Can You Be Identified from Anonymous Data? It’s Not So Simple

For the past several years, a highly technical but very important debate has raged among privacy experts: How easy is it to identify an individual from a collection of data that supposedly lacks personally identifiable information? Those who say that it is relatively easy argue for greater restrictions on the release of data and more stringent efforts to anonymize it. Their opponents argue that worrying too much about the risk of “re-identification” deprives researchers of valuable data in fields such as epidemiology.

Daniel_Barth-Jones Photo
Daniel Barth-Jones (Columbia Univ.)

A centerpiece of the debate is a 1997 incident in which Latanya Sweeney, then an MIT graduate student and now a computer scientist at Harvard, identified the medical records of Massachusetts Governor William Weld from information publicly available in a state insurance database. The incident led to important changes in privacy rules for medical information, especially under the Health Insurance Portability and Accessibility Act (HIPAA), and 15 years later it is still influencing the debate over data privacy.

But a new draft paper by Daniel C. Barth-Jones of Columbia’s Mailman School of Public Health suggests the Weld re-identification may have been a fluke that depended on Weld’s prominence as a public figure who suffered a highly publicized medical incident. For ordinary folks, the risks of such an identification are much lower.

The facts of the Weld case are not in dispute. On May 18, 1996, Weld collapsed at a public event. He was diagnosed with the flu and released after a brief hospitalization. With knowledge of Weld’s date of birth and zip code, Sweeney was able to locate Weld’s records in the Massachusetts Group Insurance Commission (GIC) database and verify them with a cross-reference to Cambridge voter-registration records.

Barth-Jones points out that this is not at all the same as finding the records of an arbitrary individual.

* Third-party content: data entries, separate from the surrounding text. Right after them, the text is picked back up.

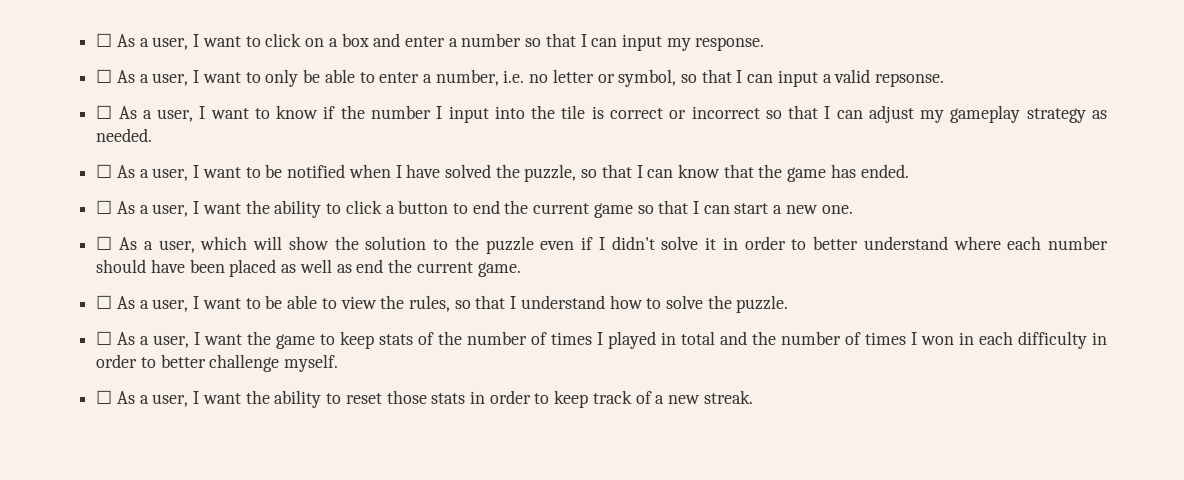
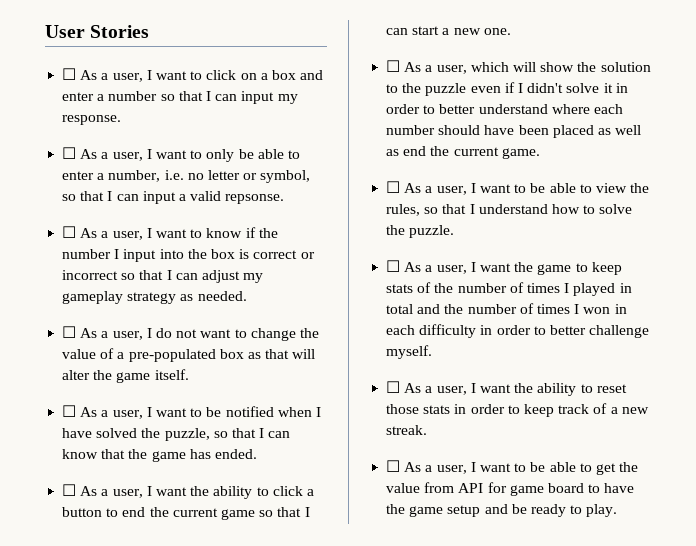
+ User Stories
- ☐ As a user, I want to know if the number I input into the tile is correct or incorrect so that I can adjust my gameplay strategy as needed.
+ ☐ As a user, I want to know if the number I input into the box is correct or incorrect so that I can adjust my gameplay strategy as needed.
+ ☐ As a user, I do not want to change the value of a pre-populated box as that will alter the game itself.
+ ☐ As a user, I want to be able to get the value from API for game board to have the game setup and be ready to play.

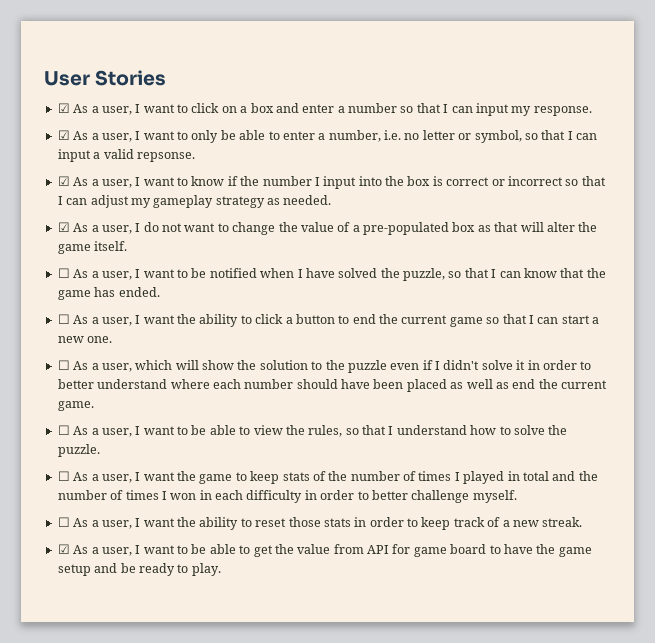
- ☐ As a user, I want to click on a box and enter a number so that I can input my response.
+ ☑ As a user, I want to click on a box and enter a number so that I can input my response.
- ☐ As a user, I want to only be able to enter a number, i.e. no letter or symbol, so that I can input a valid repsonse.
+ ☑ As a user, I want to only be able to enter a number, i.e. no letter or symbol, so that I can input a valid repsonse.
- ☐ As a user, I want to know if the number I input into the box is correct or incorrect so that I can adjust my gameplay strategy as needed.
+ ☑ As a user, I want to know if the number I input into the box is correct or incorrect so that I can adjust my gameplay strategy as needed.
- ☐ As a user, I do not want to change the value of a pre-populated box as that will alter the game itself.
+ ☑ As a user, I do not want to change the value of a pre-populated box as that will alter the game itself.
- ☐ As a user, I want to be able to get the value from API for game board to have the game setup and be ready to play.
+ ☑ As a user, I want to be able to get the value from API for game board to have the game setup and be ready to play.

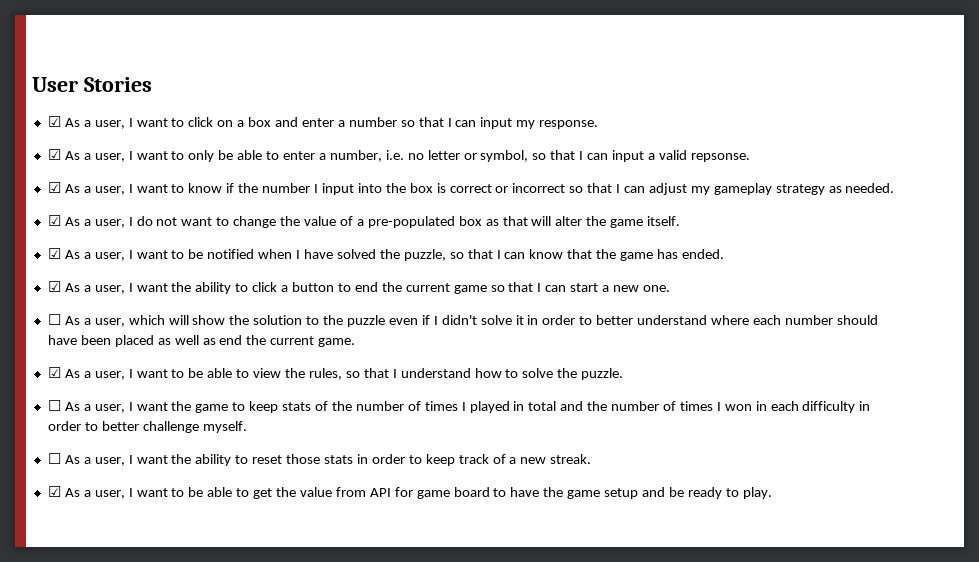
- ☐ As a user, I want to be notified when I have solved the puzzle, so that I can know that the game has ended.
+ ☑ As a user, I want to be notified when I have solved the puzzle, so that I can know that the game has ended.
- ☐ As a user, I want the ability to click a button to end the current game so that I can start a new one.
+ ☑ As a user, I want the ability to click a button to end the current game so that I can start a new one.
- ☐ As a user, I want to be able to view the rules, so that I understand how to solve the puzzle.
+ ☑ As a user, I want to be able to view the rules, so that I understand how to solve the puzzle.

For one thing, the date and place of his hospitalization were public information. But his bigger concern is with the use of voter registration data to confirm that the GIC records, which had no names associated with them, were truly Weld’s. The danger of a false positive arises from the possibilities that there might be individuals in the  zip code with the same date of birth who are not registered to vote in Cambridge and therefore do not appear in the database. In fact, Barth-Jones concludes that there was only a 62% to 66% probability that the re-identification of Weld through the voter list was correct. The U.S. has no universal listing of citizens by name, let alone by name and address. Voter lists are about as good as it gets.

This is not merely an academic dispute. Barth-Jones credits Sweeney’s 1997 paper for bringing needed limitations on the amount of medical data made public under HIPAA. For example, published records may now only contain a three-digit rather than a five-digit zip code and year, rather than year and day, of birth. This means a much larger number of individuals will share the same basic information, making successful identification far more difficult.

Privacy advocates, however, sometimes continue to argue as if these changes had never been made and that the Weld re-identification is a typical event. For example, Paul Ohm of the University of Colorado Law School argues, “Thus, easy, cheap, powerful re-identification will cause significant harm that is difficult to avoid. Faced with these daunting new challenges, regulators must find new ways to measure the risk to privacy in different contexts.” Barth-Jones maintains that re-identification is nowhere near as cheap and easy as Ohm suggests.

And there is a cost to further restrictions on the availability of data. In a paper entitled “The Tragedy of the Data Commons,” Jane Yakowitz Bambauer of the Brooklyn Law School, who has collaborated with Barth-Jones, writes: “[A]nonymized data is crucial to beneficial social research, and constitutes a public resource–a commons–under threat of depletion…. [S]ince current privacy policies overtax valuable research without reducing any realistic risks, law should provide a safe harbor for the dissemination of research data.”